Version difference data:
== Segment start ==

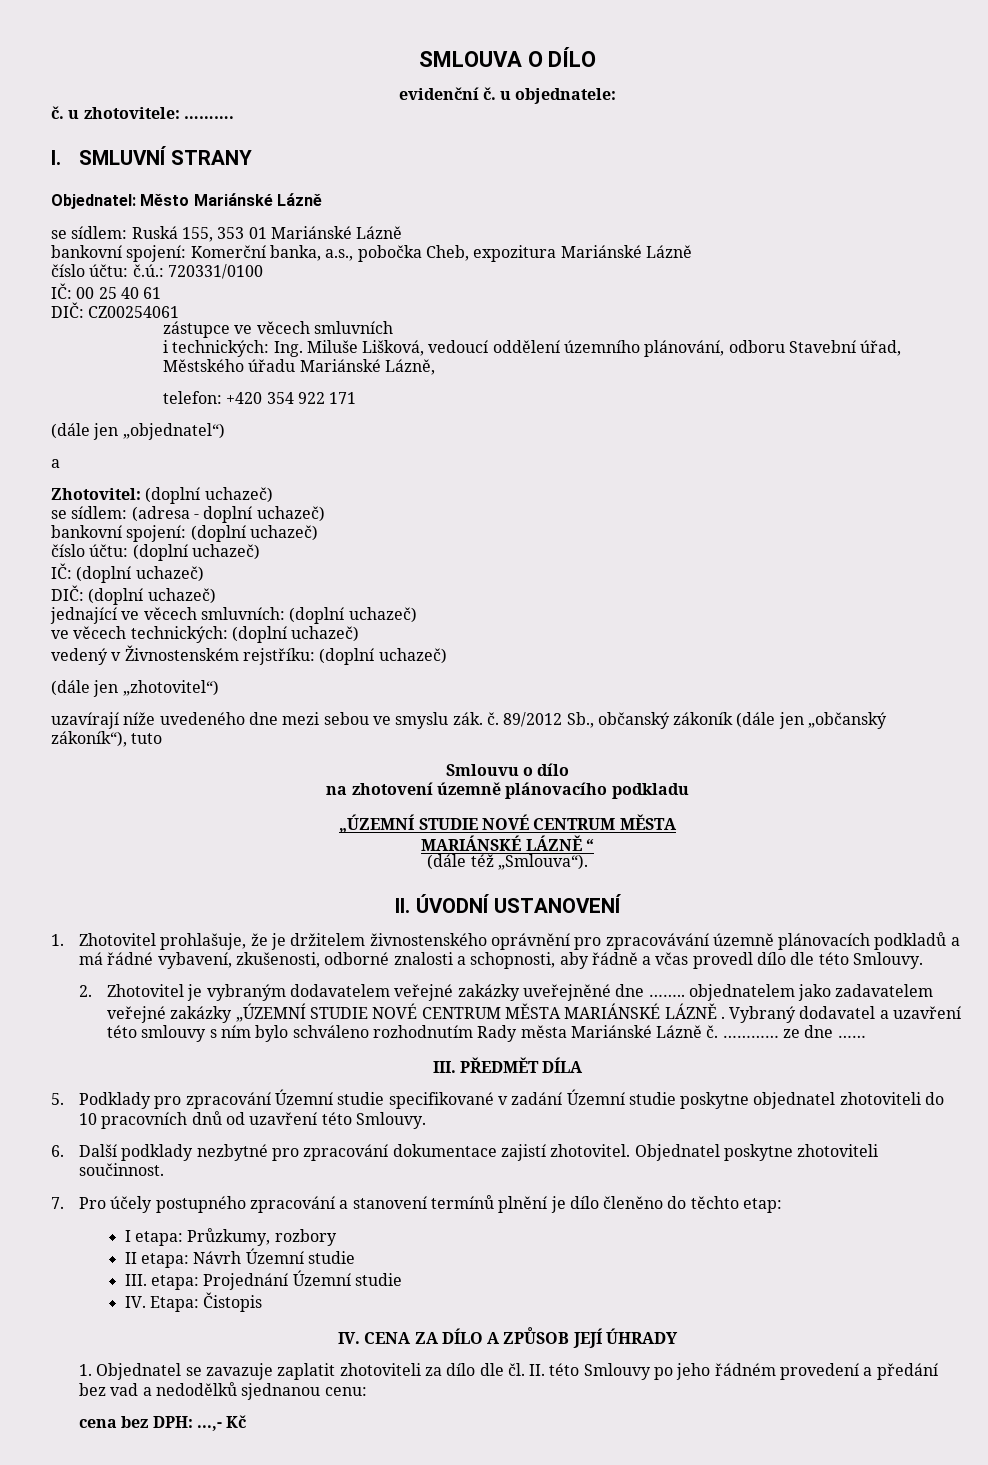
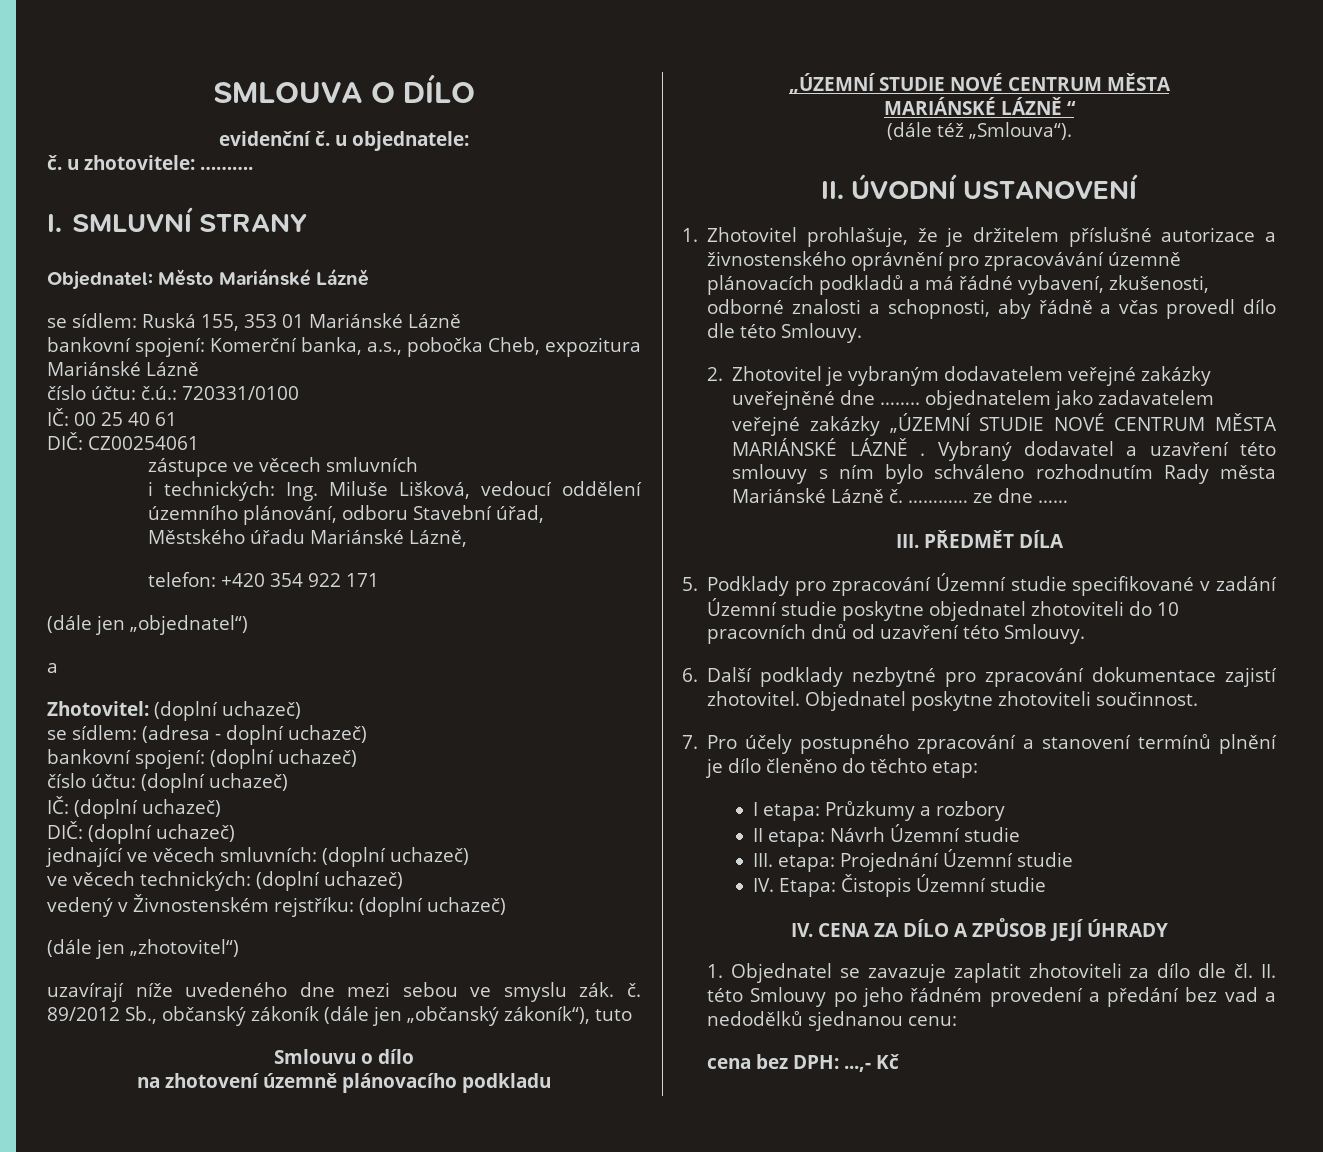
- 1. Zhotovitel prohlašuje, že je držitelem živnostenského oprávnění pro zpracovávání územně plánovacích podkladů a má řádné vybavení, zkušenosti, odborné znalosti a schopnosti, aby řádně a včas provedl dílo dle této Smlouvy.
+ 1. Zhotovitel prohlašuje, že je držitelem příslušné autorizace a živnostenského oprávnění pro zpracovávání územně plánovacích podkladů a má řádné vybavení, zkušenosti, odborné znalosti a schopnosti, aby řádně a včas provedl dílo dle této Smlouvy.
- I etapa: Průzkumy, rozbory
+ I etapa: Průzkumy a rozbory
- IV. Etapa: Čistopis
+ IV. Etapa: Čistopis Územní studie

== Segment end ==

### What the task asks
Write out exactly those lines of the records above that lie from the one with "- I etapa: Průzkumy, rozbory" through the last line, including both.

### Task answer
- I etapa: Průzkumy, rozbory
+ I etapa: Průzkumy a rozbory
- IV. Etapa: Čistopis
+ IV. Etapa: Čistopis Územní studie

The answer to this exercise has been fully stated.